Former minister says dependence on privileges undermines their ability to compete
SHAH ALAM: The Malays, especially youngsters, should change their mindset from being too dependant on the government and should believe in their own abilities to become formidable competitors to others, says former minister Rafidah Aziz.
By adopting the attitude of being too dependant on the special privileges granted to them, it seems to have undermined the Malays’ ability to compete in the increasingly challenging era of globalisation.
She said the current living conditions of the Malay community had improved compared to the old days as a result of efforts to enhance their economic capacity.
“However, the mindset of the Malays has remained too reliant on the ‘walking stick’ (privileges) given. It is seen as ‘excess baggage. There are still some Malays who rely on the ‘walking stick’ even though the situation has improved…life is much better now, but they are still asking for more (privileges),” the former international trade minister said when launching the second edition of Dr Mohammad Bakri Musa’s book “Liberating the Malay Mind”.
Rafidah said Malays should be willing to change for the betterment of the nation instead of being too dependant on others.
She said all parties, especially parents should ensure that Malay children were always trained to become more independent to pursue greater success.
“The adoption of the collective nurturing method is very important so that we can recalibrate our mind for the nation’s progress,” she said.
Dr Mohammad Bakri, 72, a US-based surgeon and columnist, said the mindset of the Malays was still plagued with previous guidance, although there were some of them, who were open to current changes.

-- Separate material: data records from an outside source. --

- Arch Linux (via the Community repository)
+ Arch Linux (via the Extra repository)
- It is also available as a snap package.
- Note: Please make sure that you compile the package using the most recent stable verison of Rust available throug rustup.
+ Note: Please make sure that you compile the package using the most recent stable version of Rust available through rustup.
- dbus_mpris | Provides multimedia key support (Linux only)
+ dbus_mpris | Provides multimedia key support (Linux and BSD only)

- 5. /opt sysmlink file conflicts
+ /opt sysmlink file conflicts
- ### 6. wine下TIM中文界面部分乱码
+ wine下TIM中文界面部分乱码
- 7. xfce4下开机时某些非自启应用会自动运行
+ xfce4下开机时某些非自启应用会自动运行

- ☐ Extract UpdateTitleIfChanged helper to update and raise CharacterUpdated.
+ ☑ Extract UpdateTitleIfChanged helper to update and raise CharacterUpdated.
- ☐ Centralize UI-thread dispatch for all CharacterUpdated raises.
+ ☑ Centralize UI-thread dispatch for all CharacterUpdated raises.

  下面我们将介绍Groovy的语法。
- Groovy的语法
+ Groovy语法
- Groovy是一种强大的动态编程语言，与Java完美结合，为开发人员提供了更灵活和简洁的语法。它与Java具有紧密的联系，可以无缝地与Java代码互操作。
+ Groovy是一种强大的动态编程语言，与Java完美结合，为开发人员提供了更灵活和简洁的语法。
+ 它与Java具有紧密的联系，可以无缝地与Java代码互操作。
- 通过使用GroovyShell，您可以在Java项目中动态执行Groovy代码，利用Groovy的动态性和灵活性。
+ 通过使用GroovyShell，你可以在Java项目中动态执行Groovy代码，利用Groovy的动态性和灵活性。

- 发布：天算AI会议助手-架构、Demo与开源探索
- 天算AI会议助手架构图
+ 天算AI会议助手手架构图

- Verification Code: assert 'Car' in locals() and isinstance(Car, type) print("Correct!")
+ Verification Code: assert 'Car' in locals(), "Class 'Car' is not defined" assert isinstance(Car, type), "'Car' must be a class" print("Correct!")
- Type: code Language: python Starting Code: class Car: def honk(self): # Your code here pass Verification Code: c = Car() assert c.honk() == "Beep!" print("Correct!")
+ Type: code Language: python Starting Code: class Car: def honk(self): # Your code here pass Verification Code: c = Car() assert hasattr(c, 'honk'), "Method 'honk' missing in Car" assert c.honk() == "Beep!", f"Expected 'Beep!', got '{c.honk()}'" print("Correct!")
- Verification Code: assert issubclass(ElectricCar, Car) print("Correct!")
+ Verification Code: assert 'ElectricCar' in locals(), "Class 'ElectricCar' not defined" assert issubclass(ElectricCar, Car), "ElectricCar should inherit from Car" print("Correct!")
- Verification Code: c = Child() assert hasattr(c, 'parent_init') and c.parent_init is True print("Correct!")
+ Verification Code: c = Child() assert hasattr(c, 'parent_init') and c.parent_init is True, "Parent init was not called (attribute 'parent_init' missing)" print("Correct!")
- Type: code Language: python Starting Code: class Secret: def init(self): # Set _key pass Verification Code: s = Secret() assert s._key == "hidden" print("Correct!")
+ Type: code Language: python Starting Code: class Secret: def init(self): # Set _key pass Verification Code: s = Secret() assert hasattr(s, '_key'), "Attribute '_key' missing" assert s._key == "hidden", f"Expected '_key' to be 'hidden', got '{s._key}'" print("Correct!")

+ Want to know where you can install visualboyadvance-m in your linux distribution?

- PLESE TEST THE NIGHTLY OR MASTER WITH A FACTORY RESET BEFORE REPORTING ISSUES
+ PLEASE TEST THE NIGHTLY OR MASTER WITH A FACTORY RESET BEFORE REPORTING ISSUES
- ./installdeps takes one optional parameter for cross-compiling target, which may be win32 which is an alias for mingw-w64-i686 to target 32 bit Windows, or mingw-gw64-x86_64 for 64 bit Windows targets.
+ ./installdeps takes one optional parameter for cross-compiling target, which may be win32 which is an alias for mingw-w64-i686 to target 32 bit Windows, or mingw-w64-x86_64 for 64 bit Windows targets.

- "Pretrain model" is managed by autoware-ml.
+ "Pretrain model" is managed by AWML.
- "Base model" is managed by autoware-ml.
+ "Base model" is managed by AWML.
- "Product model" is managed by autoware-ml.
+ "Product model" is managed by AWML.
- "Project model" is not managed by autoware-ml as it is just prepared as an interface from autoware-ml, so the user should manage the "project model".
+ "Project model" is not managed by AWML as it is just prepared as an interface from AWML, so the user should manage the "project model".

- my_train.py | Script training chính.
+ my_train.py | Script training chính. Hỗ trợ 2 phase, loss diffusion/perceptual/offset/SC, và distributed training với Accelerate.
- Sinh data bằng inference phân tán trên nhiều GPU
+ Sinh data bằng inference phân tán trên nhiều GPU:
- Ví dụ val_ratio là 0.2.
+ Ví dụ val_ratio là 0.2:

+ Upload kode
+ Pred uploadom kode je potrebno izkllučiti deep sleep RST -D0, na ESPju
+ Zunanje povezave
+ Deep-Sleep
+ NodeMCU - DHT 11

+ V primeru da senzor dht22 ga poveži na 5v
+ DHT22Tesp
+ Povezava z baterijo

“Malays should take the opportunity to free their minds from constantly being confined to following the status quo,” he said.
Dr Mohammad Bakri said Malays can be categorised into two groups namely those who think big, as a result of reading and openness to world changes, and another comprising those with still ‘locked’ minds.
However, he said, the paradigm shift must be monitored and controlled to prevent a negative impact and to ensure that Malays would always be ready to face any challenges.